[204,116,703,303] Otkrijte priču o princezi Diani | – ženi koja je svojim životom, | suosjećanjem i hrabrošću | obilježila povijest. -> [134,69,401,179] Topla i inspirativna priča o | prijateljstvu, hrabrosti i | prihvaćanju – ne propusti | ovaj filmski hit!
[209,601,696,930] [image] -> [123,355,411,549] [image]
_ _ _ _ _ _ _
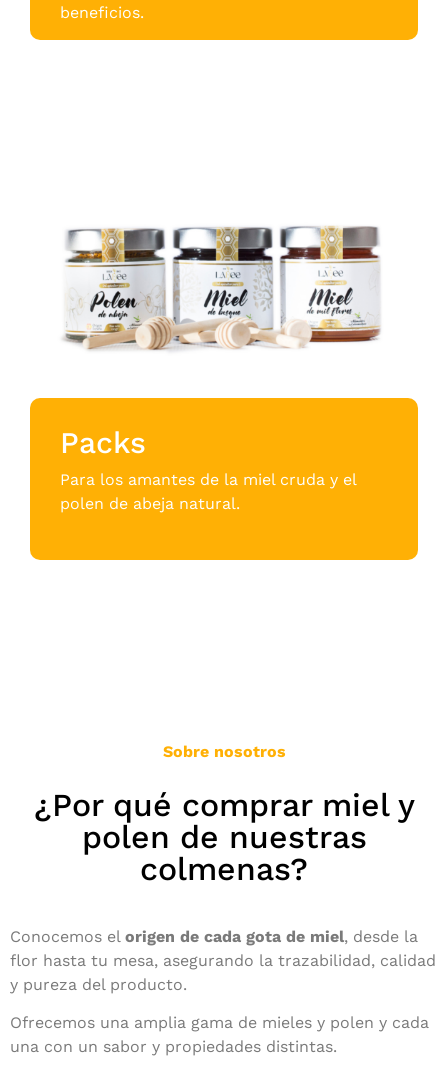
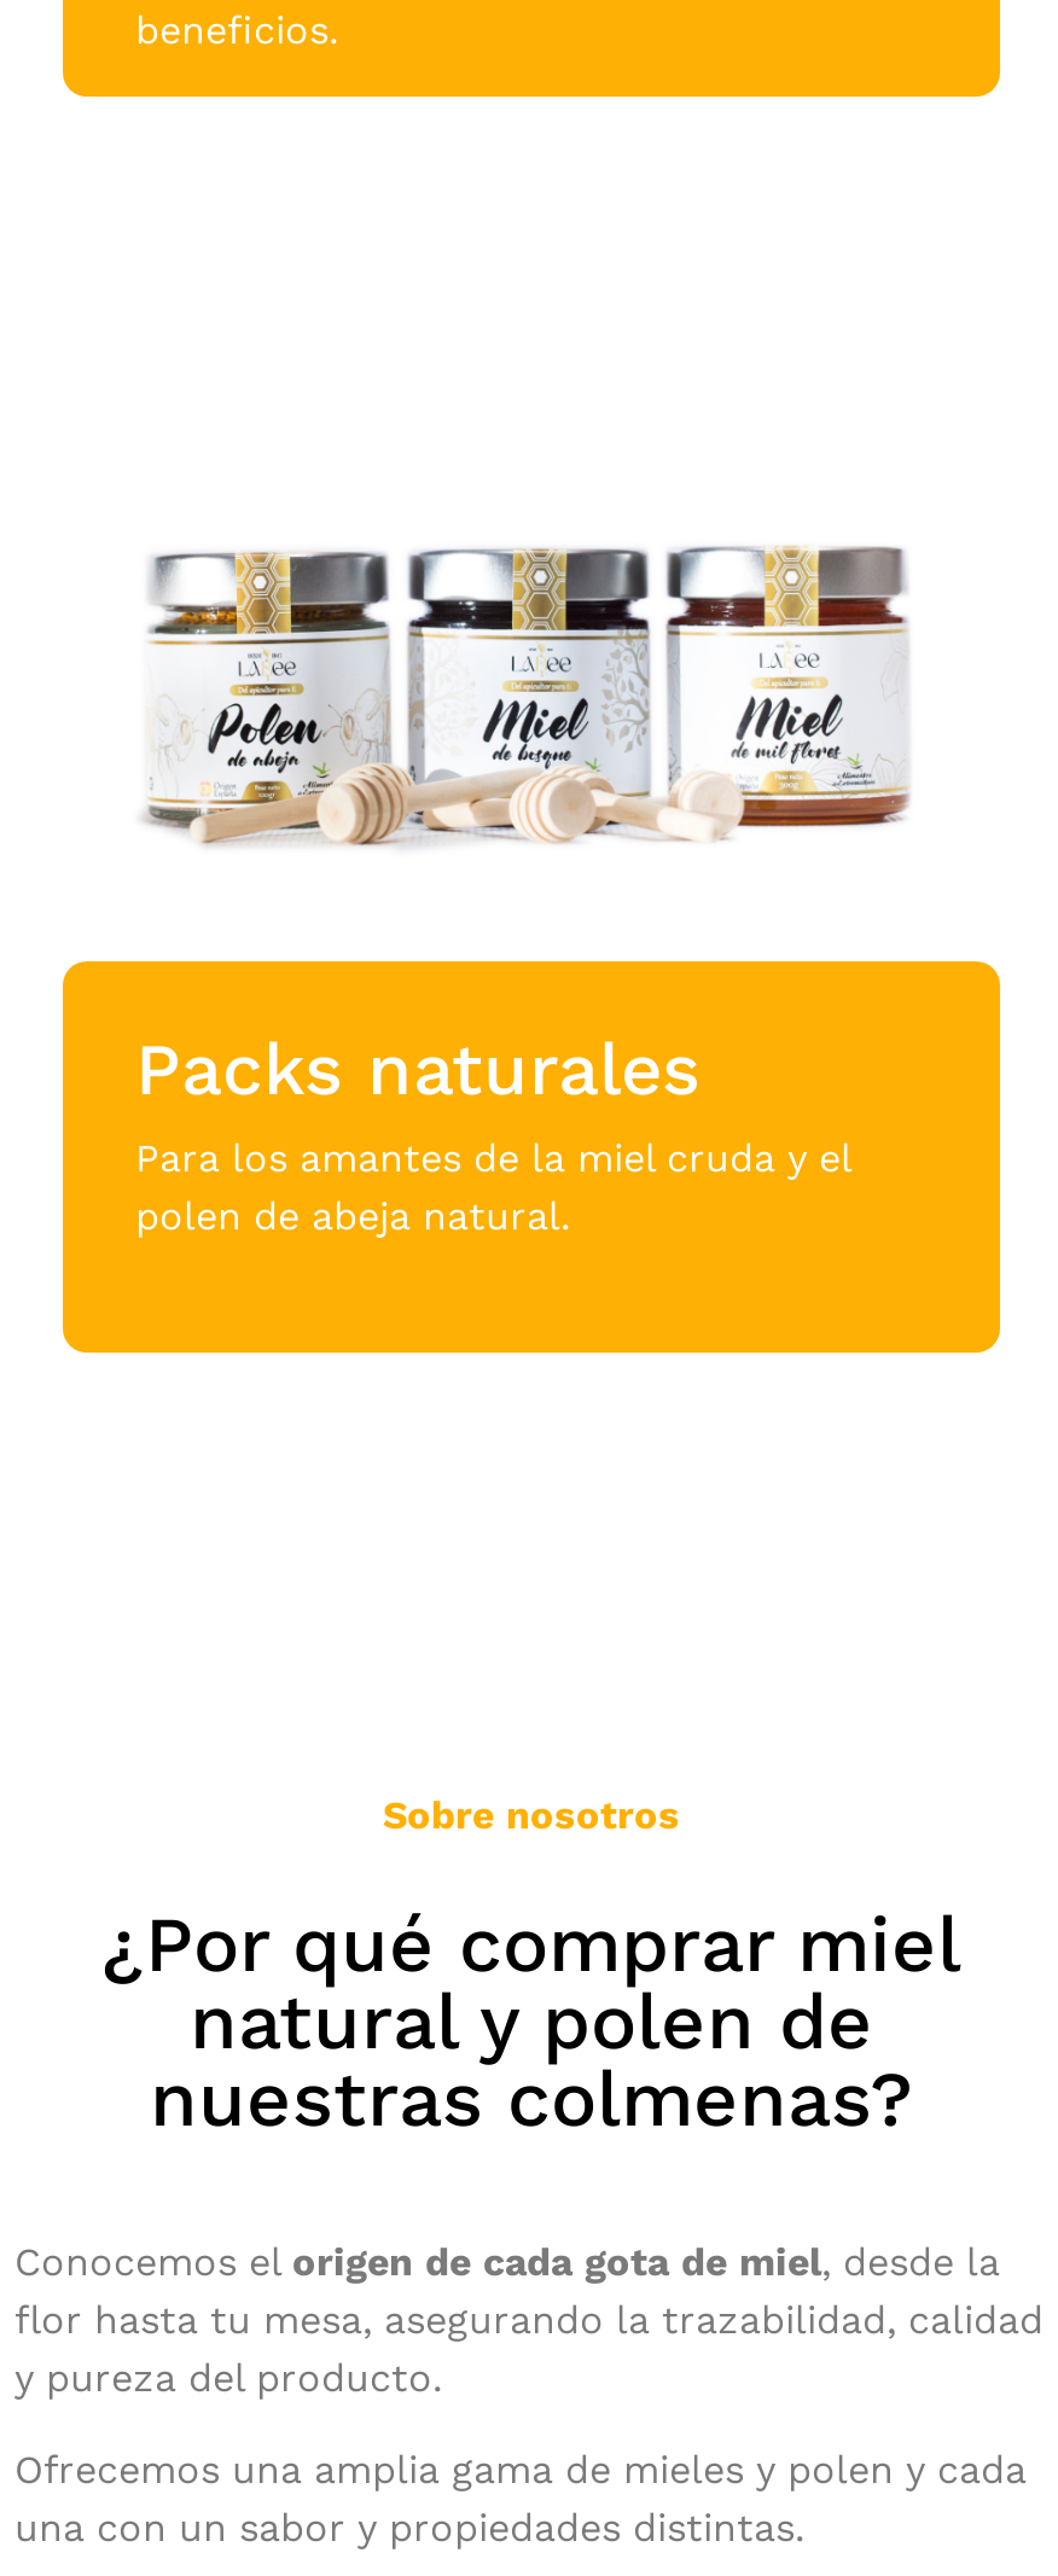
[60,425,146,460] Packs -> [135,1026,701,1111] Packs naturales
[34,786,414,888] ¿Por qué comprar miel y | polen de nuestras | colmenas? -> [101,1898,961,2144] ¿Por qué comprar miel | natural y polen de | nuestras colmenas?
_ _ _ _ _ _ _
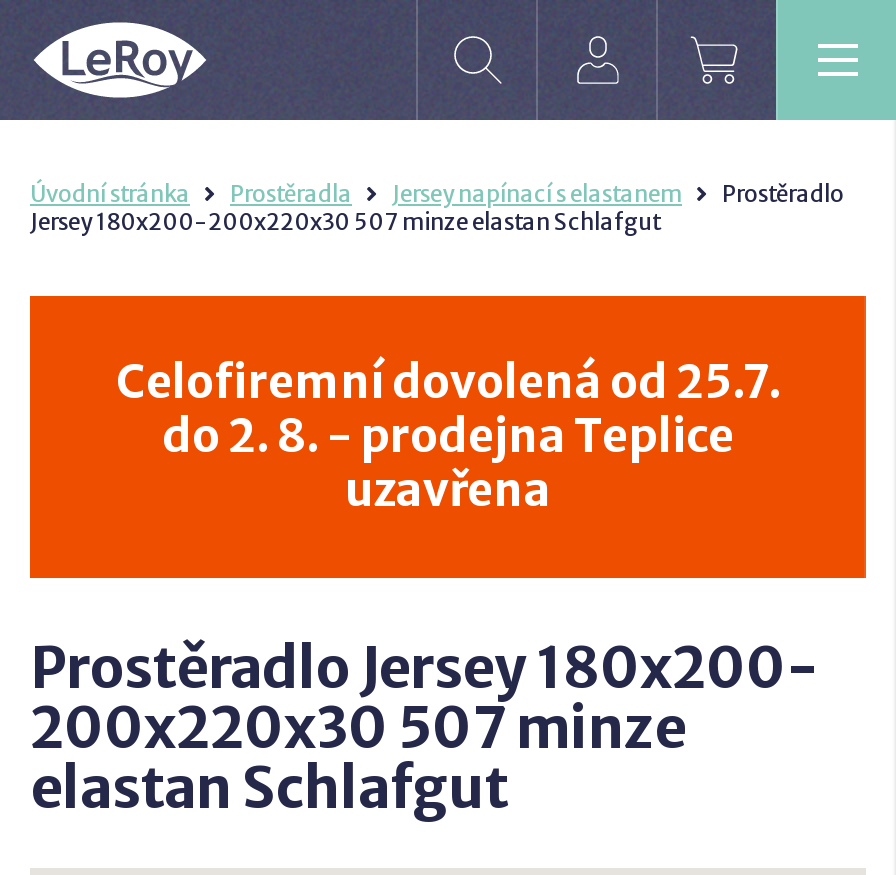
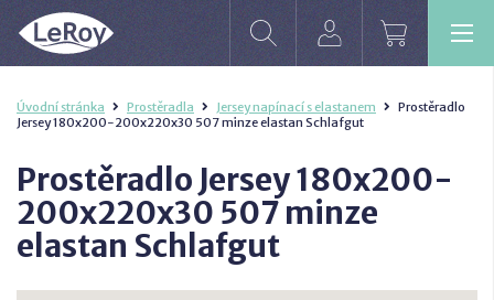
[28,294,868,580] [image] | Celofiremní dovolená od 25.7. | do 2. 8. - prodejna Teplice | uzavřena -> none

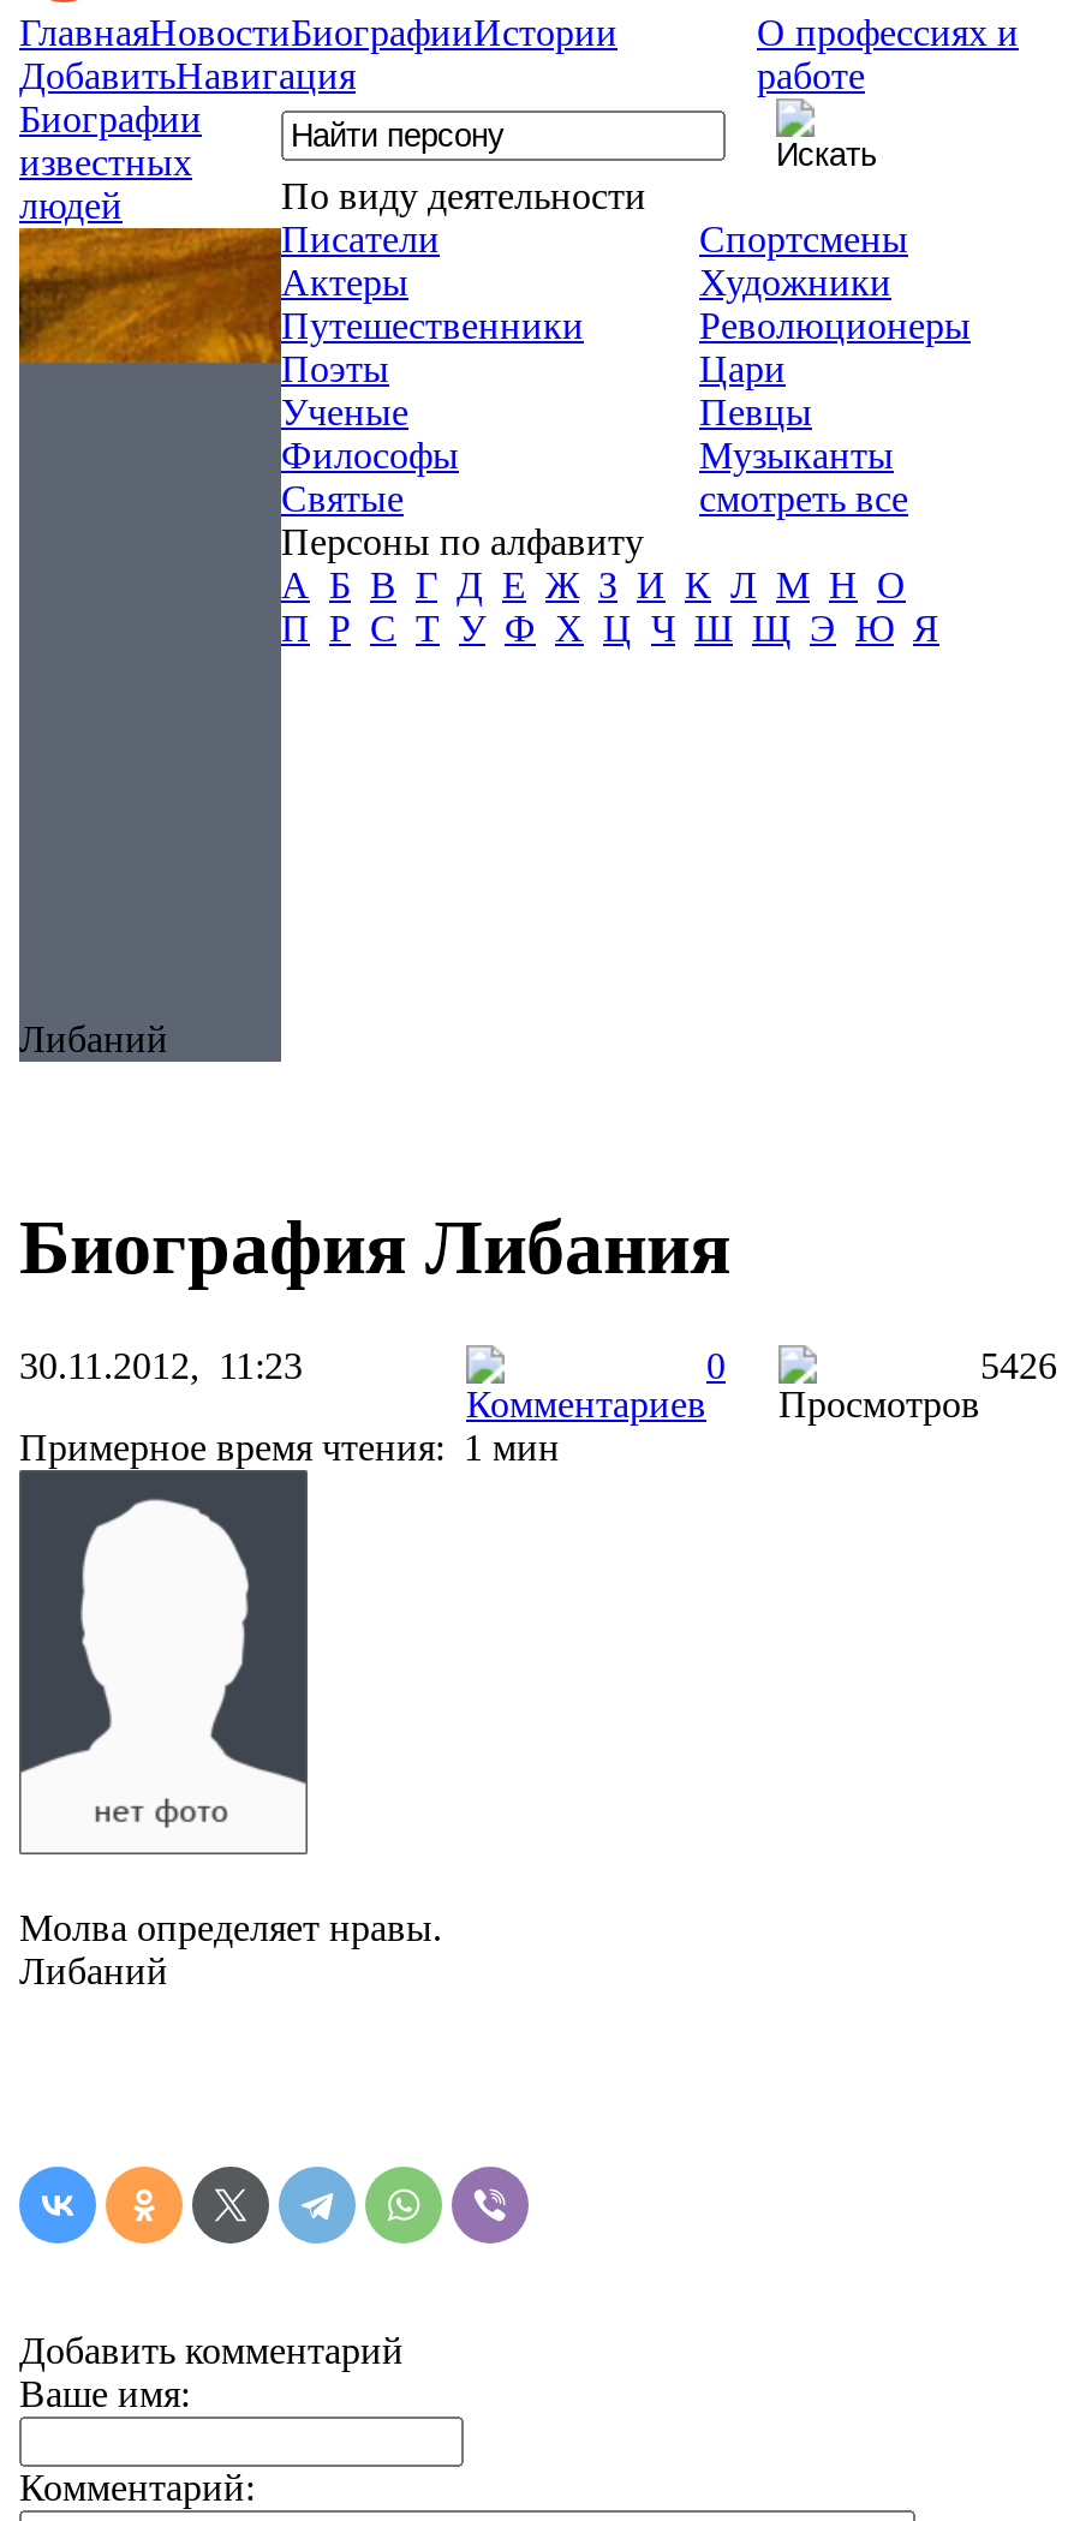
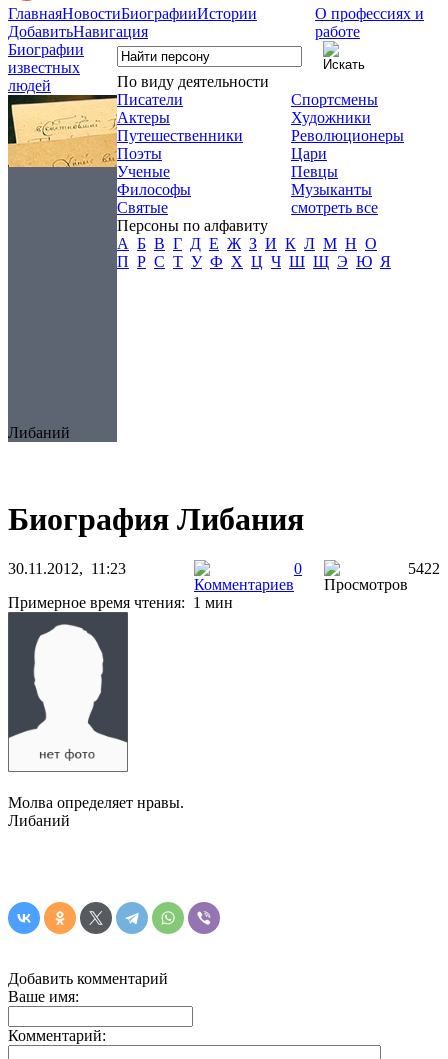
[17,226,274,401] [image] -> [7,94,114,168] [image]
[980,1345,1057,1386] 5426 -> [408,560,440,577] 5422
_ _ _ _ _ _ _
* [Problem]: Return exactly, and only, the lines above starting at the line that contains "[204,116,703,303] Otkrijte priču" and ending at the line that contains "[209,601,696,930] [image] ->".

* [Task result]:
[204,116,703,303] Otkrijte priču o princezi Diani | – ženi koja je svojim životom, | suosjećanjem i hrabrošću | obilježila povijest. -> [134,69,401,179] Topla i inspirativna priča o | prijateljstvu, hrabrosti i | prihvaćanju – ne propusti | ovaj filmski hit!
[209,601,696,930] [image] -> [123,355,411,549] [image]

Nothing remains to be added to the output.